Extracted records
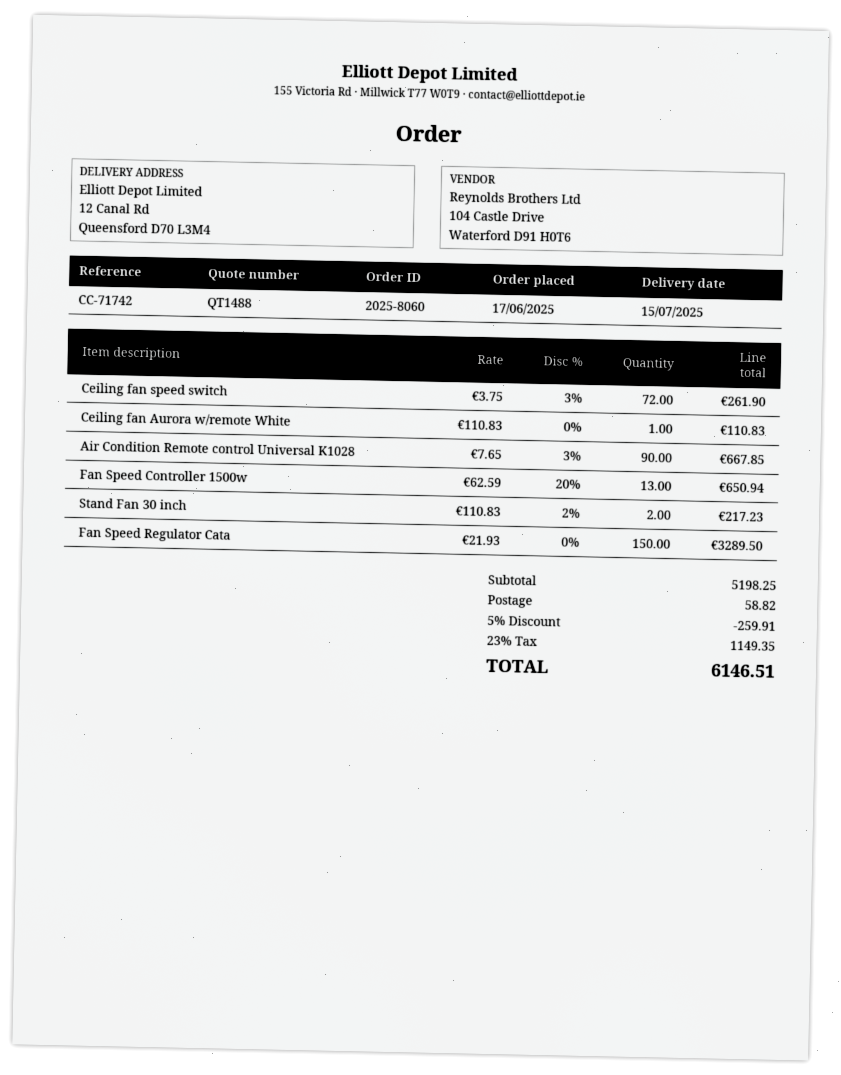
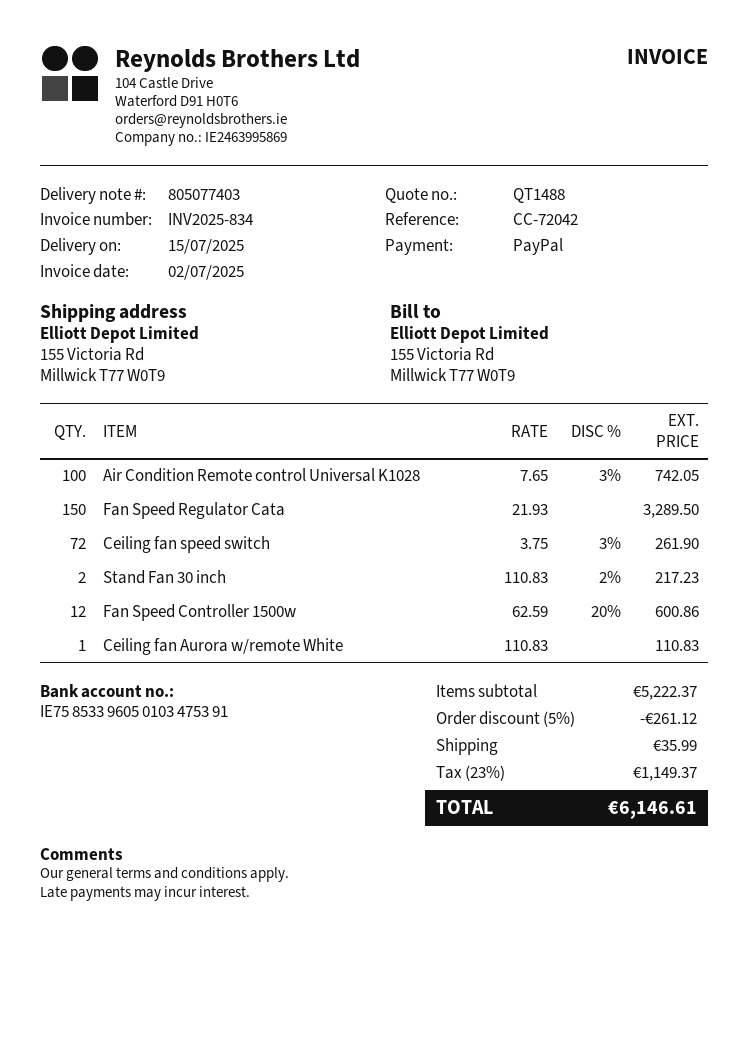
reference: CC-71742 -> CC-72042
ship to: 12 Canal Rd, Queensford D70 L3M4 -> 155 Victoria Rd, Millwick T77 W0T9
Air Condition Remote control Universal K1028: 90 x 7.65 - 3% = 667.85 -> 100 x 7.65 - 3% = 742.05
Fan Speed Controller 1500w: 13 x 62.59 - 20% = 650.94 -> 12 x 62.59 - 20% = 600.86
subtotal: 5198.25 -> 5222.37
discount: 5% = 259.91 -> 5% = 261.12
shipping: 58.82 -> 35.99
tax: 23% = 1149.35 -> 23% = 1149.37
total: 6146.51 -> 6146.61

* * *

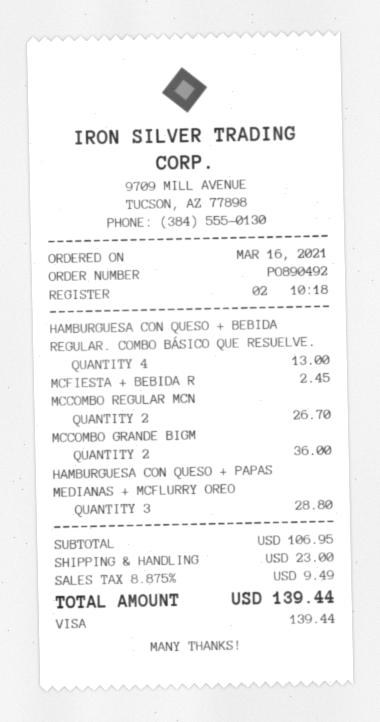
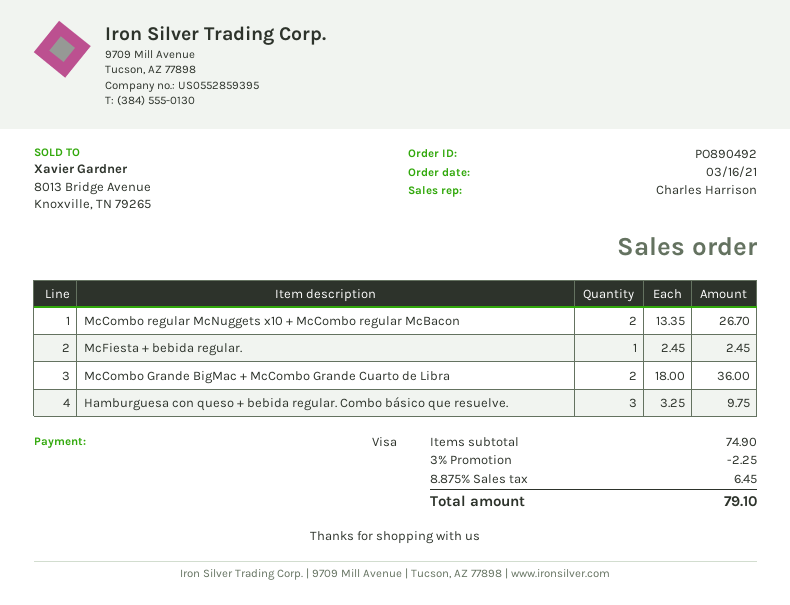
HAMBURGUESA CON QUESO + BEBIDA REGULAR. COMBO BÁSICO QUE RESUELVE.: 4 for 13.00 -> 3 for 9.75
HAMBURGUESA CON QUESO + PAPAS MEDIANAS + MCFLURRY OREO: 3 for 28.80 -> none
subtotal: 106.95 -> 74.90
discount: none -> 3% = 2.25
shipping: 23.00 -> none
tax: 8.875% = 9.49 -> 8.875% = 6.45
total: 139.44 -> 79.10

* * *

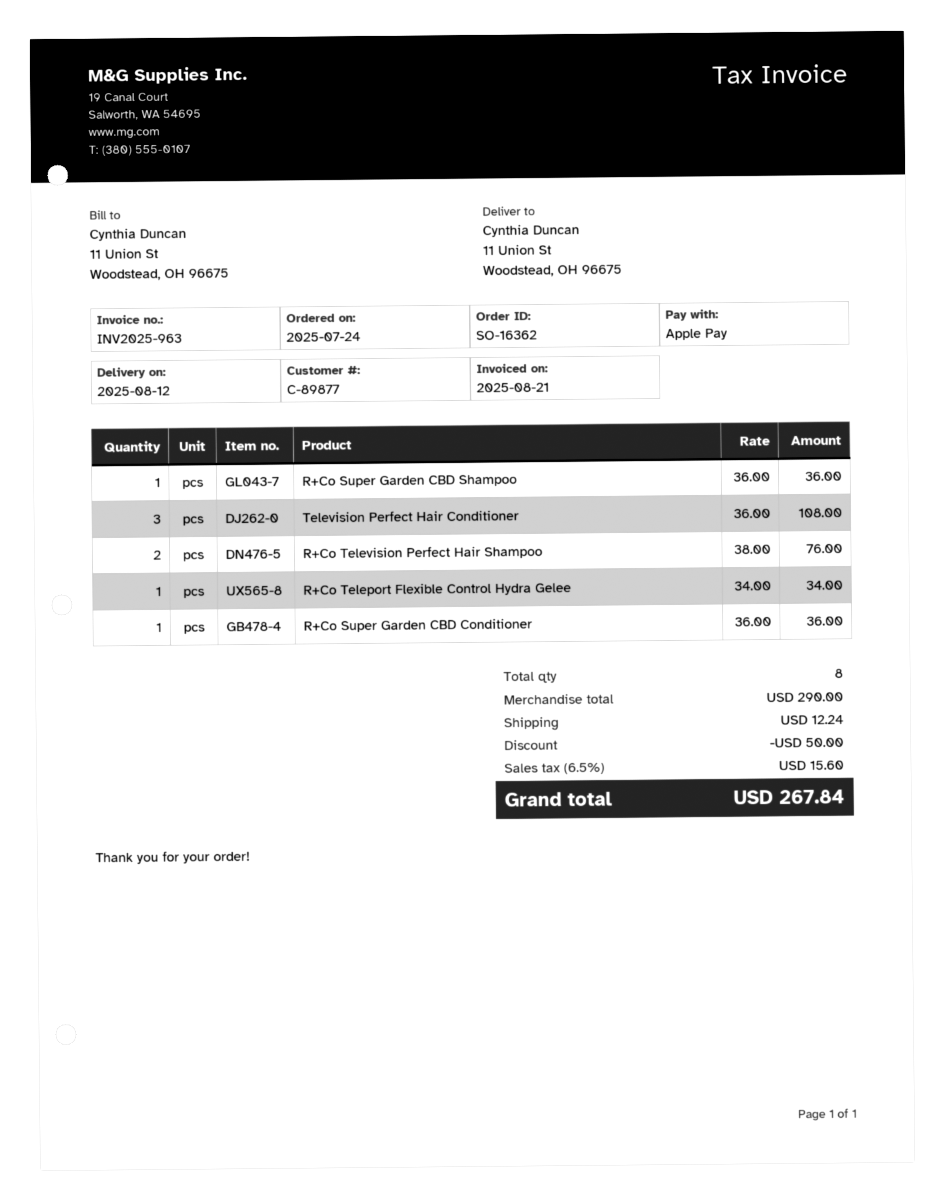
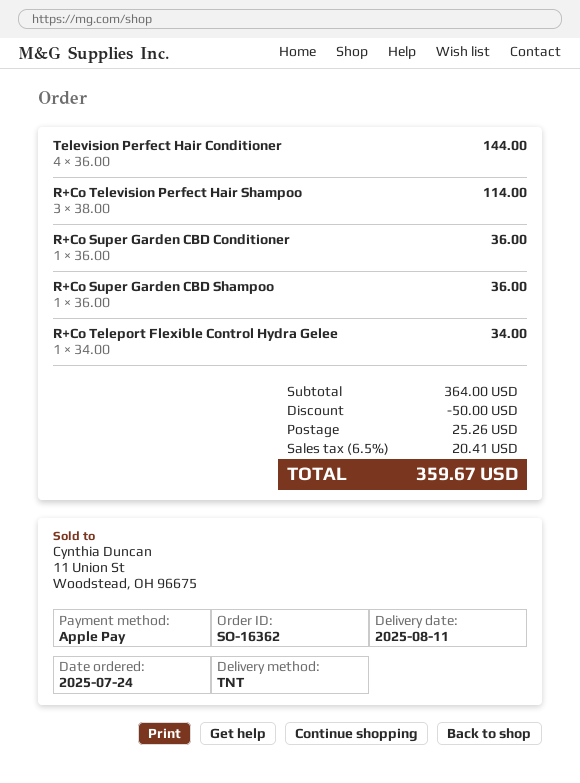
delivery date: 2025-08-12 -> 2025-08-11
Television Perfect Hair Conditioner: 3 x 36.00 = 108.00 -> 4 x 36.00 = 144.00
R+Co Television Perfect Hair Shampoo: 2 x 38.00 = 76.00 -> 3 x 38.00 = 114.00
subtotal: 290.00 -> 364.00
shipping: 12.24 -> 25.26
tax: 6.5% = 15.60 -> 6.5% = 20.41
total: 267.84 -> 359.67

EXERCISE GOAL → Proceeding from the line containing "subtotal: 5198.25 -> 5222.37" through the line containing "total: 6146.51 -> 6146.61", transcribe the lines above exactly, both end lines included.

ANSWER AREA →
subtotal: 5198.25 -> 5222.37
discount: 5% = 259.91 -> 5% = 261.12
shipping: 58.82 -> 35.99
tax: 23% = 1149.35 -> 23% = 1149.37
total: 6146.51 -> 6146.61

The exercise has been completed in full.